Code Monkey home page Code Monkey logo

proxgradpytorch's Introduction

ProxGradPyTorch

ProxGradPyTorch is a PyTorch implementation of many of the proximal gradient algorithms from Parikh and Boyd (2014). In particular, many of these algorithms are useful for Auto-Sizing Neural Networks (Murray and Chiang 2015).

If you use this toolkit, we would appreciate it if you could cite:

@inproceedings{murray2019autosizing,
    author={Murray, Kenton and Kinnison, Jeffery and Nguyen, Toan Q. and Scheirer, Walter and Chiang, David},
    title={Auto-Sizing the Transformer Network: Improving Speed, Efficiency, and Performance for Low-Resource Machine Translation},
    year=2019,
    booktitle={Proceedings of the Third Workshop on Neural Generation and Translation},
}

Installation

The only dependency is on pytorch >=0.4.1

The simplest way to install is using PyPI. Simply type:

pip install proximal-gradient

In the headers for any file that you want to use ProxGradPytorch, add the following line:

import proximal_gradient.proximalGradient as pg

From Source

To build from source, simply clone this repository. Currently, there is a dependency on pytorch >=0.4.1 On Linux, it's easiest to add the repo to your shared library path:

export LD_LIBRARY_PATH="[install_dir]/ProxGradPytorch/prox-grad-pytorch:$LD_LIBRARY_PATH"

In the headers for any file that you want to use ProxGradPytorch, add the following line:

import proximalGradient as pg

Running

Proximal Gradient Algorithms make use of a two-step process. First, normal backpropogation is run on your network:

# Zero gradients, perform a backward pass, and update the weights.
optimizer.zero_grad()
loss.backward()
optimizer.step()

This is just a standard pytorch update. Second, you run the proximal gradient algorithm. Many of these algorithms have a closed form solution and do not rely on stored gradients. For instance, to apply L2,1 regularization to a tensor named model.linear1, you run the following code:

pg.l21(model.linear1.weight, model.linear1.bias, reg=0.005)

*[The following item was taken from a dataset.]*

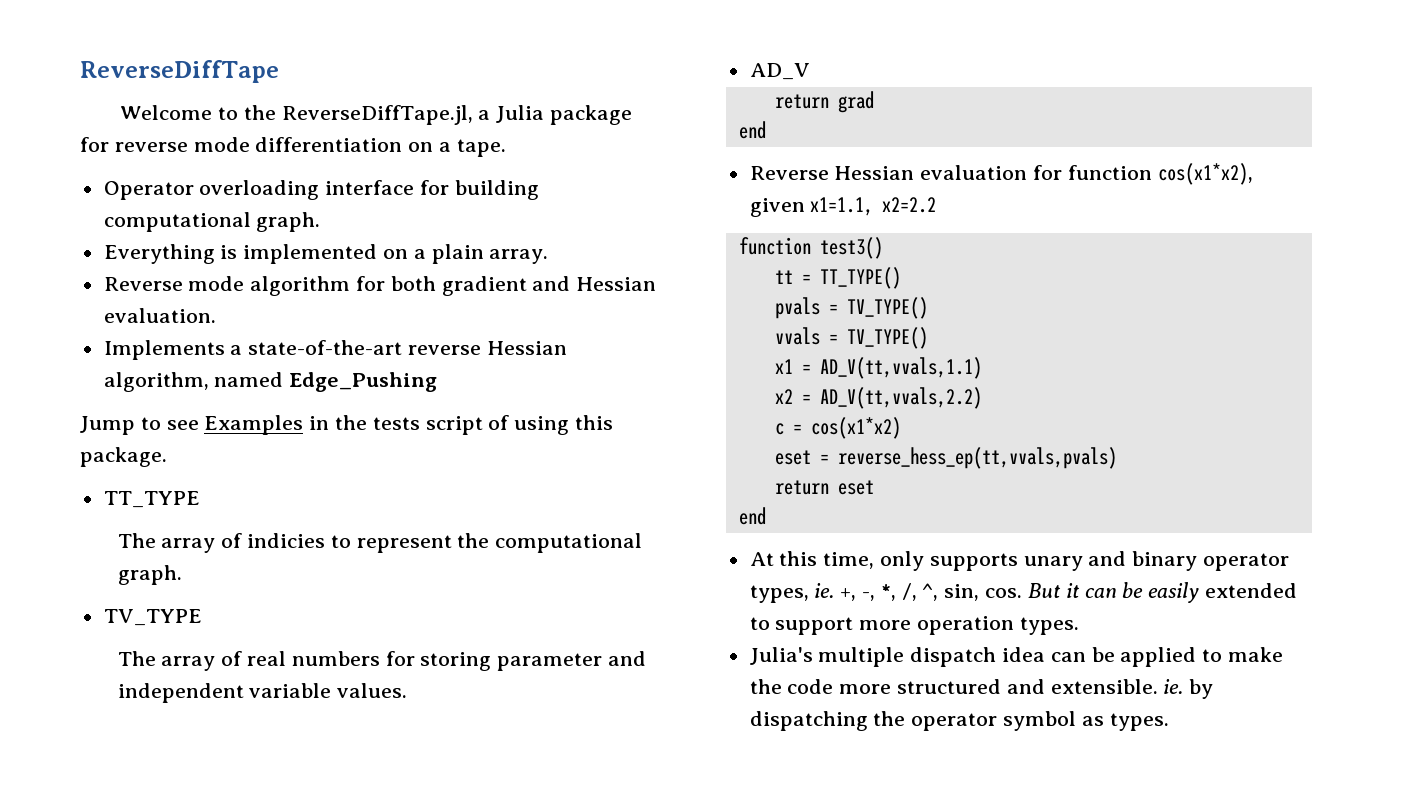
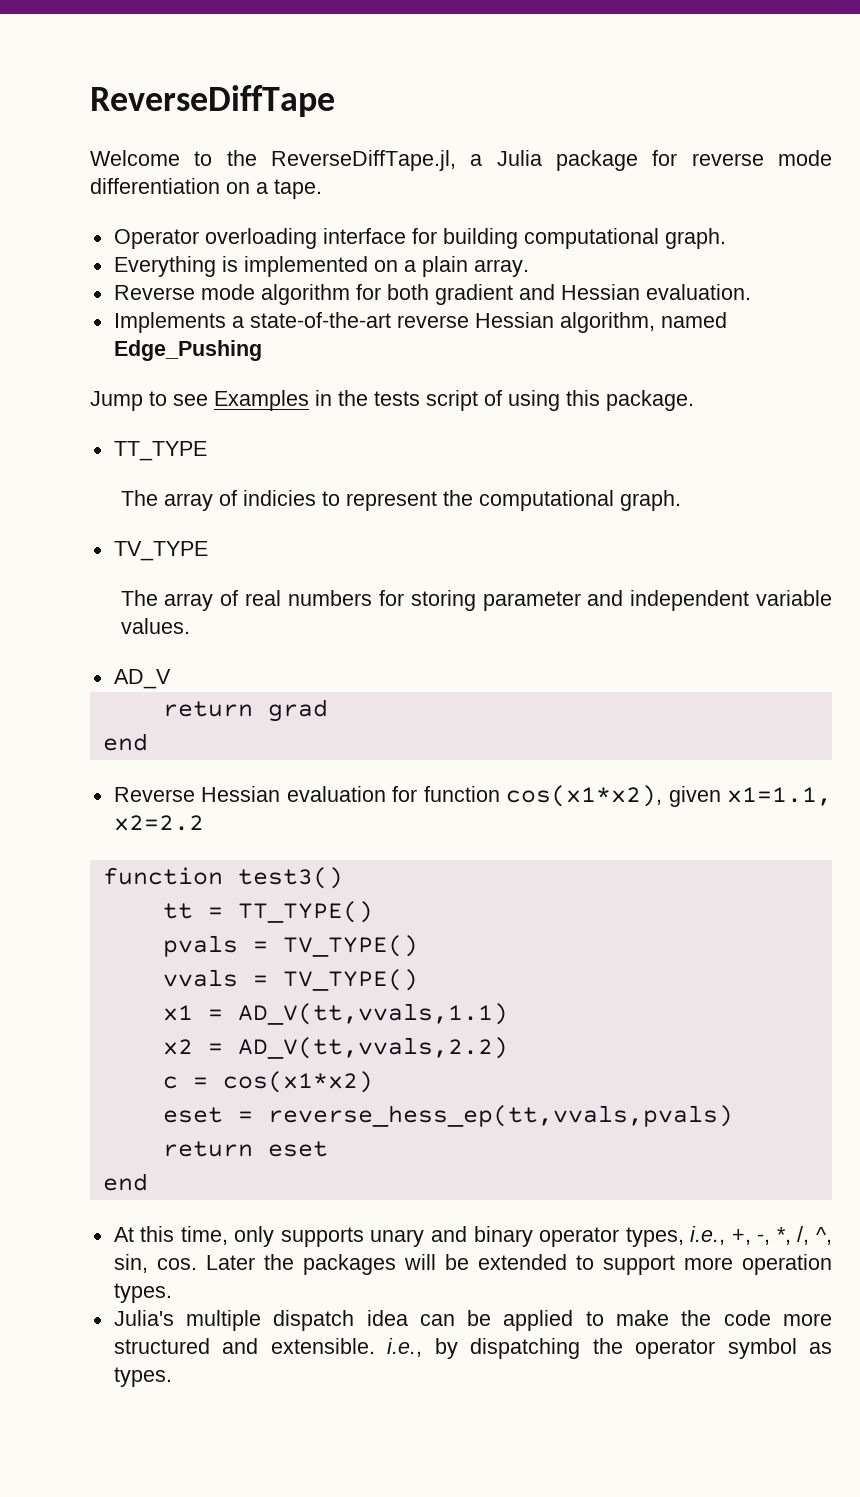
[814,583,835,598] ie. -> [690,1226,726,1245] i.e.,
[1027,582,1200,603] But it can be easily -> [205,1254,469,1275] Later the packages will be
[1163,679,1184,694] ie. -> [387,1338,423,1357] i.e.,

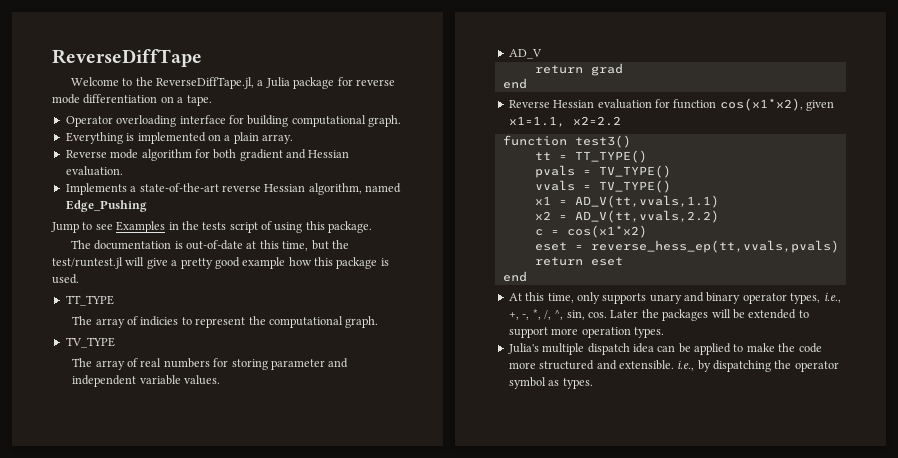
(694, 400) none -> [70,240,349,251] [52,257,389,269] [52,274,79,284] // The documentation is out-of-date at this time, but the test/runtest.jl will give a pretty good example how this package is used.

This will apply a group regularizer over each row. Assuming that the row is the input to a non-linearity where f(0) = 0 (and is all of the inputs to a neuron), then this will auto-size that layer. There are many other regularizers implemented as well that are not just for auto-sizing (for instance L_infinity, L_2, etc.).

Auto-Sizing

Murray et al. (2019), make use of these algorithms for auto-sizing. Auto-sizing is a method for deleting the number of neurons in a network subject to a few assumptions. At a basic level, if all the weights of a neuron are 0.0, it does not matter what the input to that neuron is -- everything will be 0.0. If the non-linearity maps f(0) to 0, such as tanh or ReLU, the output is 0.0 and it is as if the neuron does not exist. Auto-sizing relies on the use of sparse group regularizers in order to drive these weights to 0. As sparse regularizers are often non-differentiable, the authors rely on the proximal gradient methods in this toolkit. For a more complete description of auto-sizing, see either that paper or Murray and Chiang (2015).

As an example of auto-sizing, let's look at simple xor example build with a two layer network (also available in the examples):

import torch
from torch.autograd import Variable

class TwoLayerNet(torch.nn.Module):
    def __init__(self, D_in, H, D_out):
        super(TwoLayerNet, self).__init__()
        self.linear1 = torch.nn.Linear(D_in, H)
        self.linear2 = torch.nn.Linear(H, D_out)

    def forward(self, x):
        h_relu = self.linear1(x).clamp(min=0)
        y_pred = self.linear2(h_relu)
        return y_pred

# D_in is input dimension; H is hidden dimension; D_out is output dimension.
D_in, H, D_out = 2, 100, 1

# Inputs and Outputs for xor
inputs = list(map(lambda s: Variable(torch.Tensor([s])), [
    [0, 0],
    [0, 1],
    [1, 0],
    [1, 1]
]))
targets = list(map(lambda s: Variable(torch.Tensor([s])), [
    [0],
    [1],
    [1],
    [0]
]))

# Construct model
model = TwoLayerNet(D_in, H, D_out)

# Loss, Optimizer, and Proximal Gradient
criterion = torch.nn.MSELoss(reduction='sum')
optimizer = torch.optim.SGD(model.parameters(), lr=0.01)
for t in range(5000):
    for input, target in zip(inputs, targets):
        # Forward pass: Compute predicted y by passing x to the model
        y_pred = model(input)

        # Compute loss
        loss = criterion(y_pred, target)

        # Zero gradients, perform a backward pass, and update the weights.
        optimizer.zero_grad()
        loss.backward()
        optimizer.step()

# Neurons Left (H)
print("H (model.linear1.weight):", (model.linear1.weight.nonzero()[:,0]).unique().size(0))

print("Final results:")
for input, target in zip(inputs, targets):
    output = model(input)
    print("Input:", input, "Target:", target, "Predicted:", output)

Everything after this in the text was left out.